Please retype the records below exactly, from the first line down to and including the line with "customer number: 781501 -> 781510".

Collection entries:
== == ==

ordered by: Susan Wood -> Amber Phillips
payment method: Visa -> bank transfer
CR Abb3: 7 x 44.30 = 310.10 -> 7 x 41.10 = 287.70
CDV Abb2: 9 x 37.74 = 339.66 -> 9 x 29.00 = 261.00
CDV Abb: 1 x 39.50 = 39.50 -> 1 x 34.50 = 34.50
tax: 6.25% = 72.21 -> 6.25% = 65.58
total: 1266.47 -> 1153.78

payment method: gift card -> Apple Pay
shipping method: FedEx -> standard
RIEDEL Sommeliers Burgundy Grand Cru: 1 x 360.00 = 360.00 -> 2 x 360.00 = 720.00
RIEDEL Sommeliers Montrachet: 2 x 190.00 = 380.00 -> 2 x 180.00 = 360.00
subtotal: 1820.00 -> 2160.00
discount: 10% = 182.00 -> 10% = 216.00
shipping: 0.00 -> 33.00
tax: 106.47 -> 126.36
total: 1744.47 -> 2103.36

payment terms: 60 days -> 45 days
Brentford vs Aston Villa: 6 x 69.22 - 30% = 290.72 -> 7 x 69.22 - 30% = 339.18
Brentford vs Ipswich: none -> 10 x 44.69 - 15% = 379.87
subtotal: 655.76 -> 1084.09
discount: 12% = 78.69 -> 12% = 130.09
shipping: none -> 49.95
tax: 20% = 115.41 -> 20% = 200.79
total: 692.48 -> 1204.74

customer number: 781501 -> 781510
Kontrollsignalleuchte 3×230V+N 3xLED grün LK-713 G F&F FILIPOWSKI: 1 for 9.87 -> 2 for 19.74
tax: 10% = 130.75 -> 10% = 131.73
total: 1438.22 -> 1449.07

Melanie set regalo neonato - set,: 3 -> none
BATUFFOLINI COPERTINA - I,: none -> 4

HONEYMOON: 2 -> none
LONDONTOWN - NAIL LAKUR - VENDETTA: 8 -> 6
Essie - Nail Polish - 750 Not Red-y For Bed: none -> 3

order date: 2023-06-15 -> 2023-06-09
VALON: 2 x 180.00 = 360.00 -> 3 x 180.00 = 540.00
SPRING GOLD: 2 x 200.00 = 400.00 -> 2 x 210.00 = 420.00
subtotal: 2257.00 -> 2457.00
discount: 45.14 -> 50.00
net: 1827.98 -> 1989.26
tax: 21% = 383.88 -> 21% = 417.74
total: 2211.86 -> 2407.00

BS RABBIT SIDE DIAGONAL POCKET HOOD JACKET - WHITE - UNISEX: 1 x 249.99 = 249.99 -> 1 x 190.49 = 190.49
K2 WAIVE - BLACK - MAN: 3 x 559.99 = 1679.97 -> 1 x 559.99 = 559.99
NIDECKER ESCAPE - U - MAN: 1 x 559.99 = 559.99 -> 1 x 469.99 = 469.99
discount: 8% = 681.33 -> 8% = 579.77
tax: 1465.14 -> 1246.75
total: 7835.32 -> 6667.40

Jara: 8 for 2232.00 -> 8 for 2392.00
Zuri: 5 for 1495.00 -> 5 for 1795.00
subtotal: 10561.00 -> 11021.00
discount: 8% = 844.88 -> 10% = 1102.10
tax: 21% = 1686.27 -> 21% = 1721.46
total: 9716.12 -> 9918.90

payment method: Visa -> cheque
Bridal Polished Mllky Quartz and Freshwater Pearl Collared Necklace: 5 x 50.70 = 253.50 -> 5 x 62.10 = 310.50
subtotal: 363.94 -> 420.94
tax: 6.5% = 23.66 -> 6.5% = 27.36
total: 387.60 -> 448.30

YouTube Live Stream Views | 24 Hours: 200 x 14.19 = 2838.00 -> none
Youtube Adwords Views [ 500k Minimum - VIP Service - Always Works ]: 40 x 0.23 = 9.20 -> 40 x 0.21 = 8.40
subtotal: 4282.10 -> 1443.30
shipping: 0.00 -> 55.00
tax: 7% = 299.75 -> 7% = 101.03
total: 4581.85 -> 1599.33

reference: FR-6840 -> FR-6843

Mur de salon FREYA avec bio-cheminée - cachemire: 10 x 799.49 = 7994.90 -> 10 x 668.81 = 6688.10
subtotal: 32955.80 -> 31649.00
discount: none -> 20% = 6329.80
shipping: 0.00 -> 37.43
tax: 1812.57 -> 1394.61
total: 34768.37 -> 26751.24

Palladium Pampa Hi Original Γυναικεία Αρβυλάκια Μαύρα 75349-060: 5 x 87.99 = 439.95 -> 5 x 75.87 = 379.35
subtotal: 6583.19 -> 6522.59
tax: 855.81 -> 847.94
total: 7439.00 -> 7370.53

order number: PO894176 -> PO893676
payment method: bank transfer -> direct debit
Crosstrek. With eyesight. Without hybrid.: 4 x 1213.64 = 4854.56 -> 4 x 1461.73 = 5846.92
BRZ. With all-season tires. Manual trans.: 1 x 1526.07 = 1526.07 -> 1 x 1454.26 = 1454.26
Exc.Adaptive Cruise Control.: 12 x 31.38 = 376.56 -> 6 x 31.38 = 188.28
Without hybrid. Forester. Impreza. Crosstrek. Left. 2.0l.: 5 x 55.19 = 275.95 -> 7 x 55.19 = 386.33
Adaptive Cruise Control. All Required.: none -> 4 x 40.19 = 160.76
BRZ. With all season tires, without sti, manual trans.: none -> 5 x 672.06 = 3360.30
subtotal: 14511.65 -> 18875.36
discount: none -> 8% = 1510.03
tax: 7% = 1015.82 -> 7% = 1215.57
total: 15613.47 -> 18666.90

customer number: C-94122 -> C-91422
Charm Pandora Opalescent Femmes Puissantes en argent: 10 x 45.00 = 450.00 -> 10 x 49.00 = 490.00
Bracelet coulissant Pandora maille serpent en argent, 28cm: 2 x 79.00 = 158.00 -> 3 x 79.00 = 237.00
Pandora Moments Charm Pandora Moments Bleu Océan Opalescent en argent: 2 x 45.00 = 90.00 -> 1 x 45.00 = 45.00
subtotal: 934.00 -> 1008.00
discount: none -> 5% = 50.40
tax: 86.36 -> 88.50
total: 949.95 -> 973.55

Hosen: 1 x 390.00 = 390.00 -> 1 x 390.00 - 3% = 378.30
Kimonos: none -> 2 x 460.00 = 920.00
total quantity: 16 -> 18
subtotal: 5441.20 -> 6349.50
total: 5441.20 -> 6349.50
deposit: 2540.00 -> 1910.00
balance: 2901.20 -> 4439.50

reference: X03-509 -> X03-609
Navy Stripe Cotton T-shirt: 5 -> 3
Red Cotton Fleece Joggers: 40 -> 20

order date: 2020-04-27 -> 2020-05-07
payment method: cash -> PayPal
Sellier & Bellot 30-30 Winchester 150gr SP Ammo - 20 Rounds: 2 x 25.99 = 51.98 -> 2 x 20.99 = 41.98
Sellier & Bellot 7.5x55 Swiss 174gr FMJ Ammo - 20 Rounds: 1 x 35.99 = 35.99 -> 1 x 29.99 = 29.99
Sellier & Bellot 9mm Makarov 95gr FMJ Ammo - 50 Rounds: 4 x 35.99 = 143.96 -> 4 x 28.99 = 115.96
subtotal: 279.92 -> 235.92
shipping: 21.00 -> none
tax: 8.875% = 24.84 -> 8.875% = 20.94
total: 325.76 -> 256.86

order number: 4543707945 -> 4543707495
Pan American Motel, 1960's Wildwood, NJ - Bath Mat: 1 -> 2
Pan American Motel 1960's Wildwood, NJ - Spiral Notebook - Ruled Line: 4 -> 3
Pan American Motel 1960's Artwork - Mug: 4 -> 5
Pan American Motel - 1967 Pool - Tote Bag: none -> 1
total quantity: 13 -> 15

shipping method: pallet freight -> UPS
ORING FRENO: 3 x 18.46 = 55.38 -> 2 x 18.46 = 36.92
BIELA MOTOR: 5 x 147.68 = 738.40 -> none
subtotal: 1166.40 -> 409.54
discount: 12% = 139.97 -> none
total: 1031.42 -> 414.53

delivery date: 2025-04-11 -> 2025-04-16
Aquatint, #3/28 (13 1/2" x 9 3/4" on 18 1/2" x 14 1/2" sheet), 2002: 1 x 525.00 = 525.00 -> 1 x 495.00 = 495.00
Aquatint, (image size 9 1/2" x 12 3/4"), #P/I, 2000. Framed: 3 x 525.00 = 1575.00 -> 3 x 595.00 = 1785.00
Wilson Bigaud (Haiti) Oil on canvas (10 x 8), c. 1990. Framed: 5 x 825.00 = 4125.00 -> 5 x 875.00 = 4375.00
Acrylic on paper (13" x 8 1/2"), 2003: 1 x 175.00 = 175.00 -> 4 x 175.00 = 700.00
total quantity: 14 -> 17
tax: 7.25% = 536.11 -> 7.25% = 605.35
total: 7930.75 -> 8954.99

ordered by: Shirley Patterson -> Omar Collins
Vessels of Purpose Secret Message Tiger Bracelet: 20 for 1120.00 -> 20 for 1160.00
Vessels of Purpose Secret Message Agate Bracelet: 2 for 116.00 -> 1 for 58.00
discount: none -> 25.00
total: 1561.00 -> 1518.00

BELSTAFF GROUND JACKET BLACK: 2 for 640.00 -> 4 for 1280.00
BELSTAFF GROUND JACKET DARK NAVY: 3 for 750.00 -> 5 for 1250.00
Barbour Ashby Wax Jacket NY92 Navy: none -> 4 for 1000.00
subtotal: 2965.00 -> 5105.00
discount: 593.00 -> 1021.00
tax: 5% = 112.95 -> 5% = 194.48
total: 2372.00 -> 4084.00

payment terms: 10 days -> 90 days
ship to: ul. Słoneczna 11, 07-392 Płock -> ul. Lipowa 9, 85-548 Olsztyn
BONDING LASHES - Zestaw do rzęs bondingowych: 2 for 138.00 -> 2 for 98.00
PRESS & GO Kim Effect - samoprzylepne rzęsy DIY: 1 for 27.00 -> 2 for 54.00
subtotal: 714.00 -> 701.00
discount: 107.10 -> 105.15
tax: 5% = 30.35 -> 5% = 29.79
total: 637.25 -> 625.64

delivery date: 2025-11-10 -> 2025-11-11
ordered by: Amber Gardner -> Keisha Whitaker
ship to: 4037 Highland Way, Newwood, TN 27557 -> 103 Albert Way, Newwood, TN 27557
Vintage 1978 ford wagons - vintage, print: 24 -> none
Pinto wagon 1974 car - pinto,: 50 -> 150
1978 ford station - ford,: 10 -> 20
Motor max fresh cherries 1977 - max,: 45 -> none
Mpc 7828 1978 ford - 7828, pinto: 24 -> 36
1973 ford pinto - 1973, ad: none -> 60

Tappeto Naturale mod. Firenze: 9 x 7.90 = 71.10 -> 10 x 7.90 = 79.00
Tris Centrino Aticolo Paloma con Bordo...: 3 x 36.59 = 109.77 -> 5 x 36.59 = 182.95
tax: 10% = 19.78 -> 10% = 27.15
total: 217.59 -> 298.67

== == ==

RESPONSE BELOW
ordered by: Susan Wood -> Amber Phillips
payment method: Visa -> bank transfer
CR Abb3: 7 x 44.30 = 310.10 -> 7 x 41.10 = 287.70
CDV Abb2: 9 x 37.74 = 339.66 -> 9 x 29.00 = 261.00
CDV Abb: 1 x 39.50 = 39.50 -> 1 x 34.50 = 34.50
tax: 6.25% = 72.21 -> 6.25% = 65.58
total: 1266.47 -> 1153.78

payment method: gift card -> Apple Pay
shipping method: FedEx -> standard
RIEDEL Sommeliers Burgundy Grand Cru: 1 x 360.00 = 360.00 -> 2 x 360.00 = 720.00
RIEDEL Sommeliers Montrachet: 2 x 190.00 = 380.00 -> 2 x 180.00 = 360.00
subtotal: 1820.00 -> 2160.00
discount: 10% = 182.00 -> 10% = 216.00
shipping: 0.00 -> 33.00
tax: 106.47 -> 126.36
total: 1744.47 -> 2103.36

payment terms: 60 days -> 45 days
Brentford vs Aston Villa: 6 x 69.22 - 30% = 290.72 -> 7 x 69.22 - 30% = 339.18
Brentford vs Ipswich: none -> 10 x 44.69 - 15% = 379.87
subtotal: 655.76 -> 1084.09
discount: 12% = 78.69 -> 12% = 130.09
shipping: none -> 49.95
tax: 20% = 115.41 -> 20% = 200.79
total: 692.48 -> 1204.74

customer number: 781501 -> 781510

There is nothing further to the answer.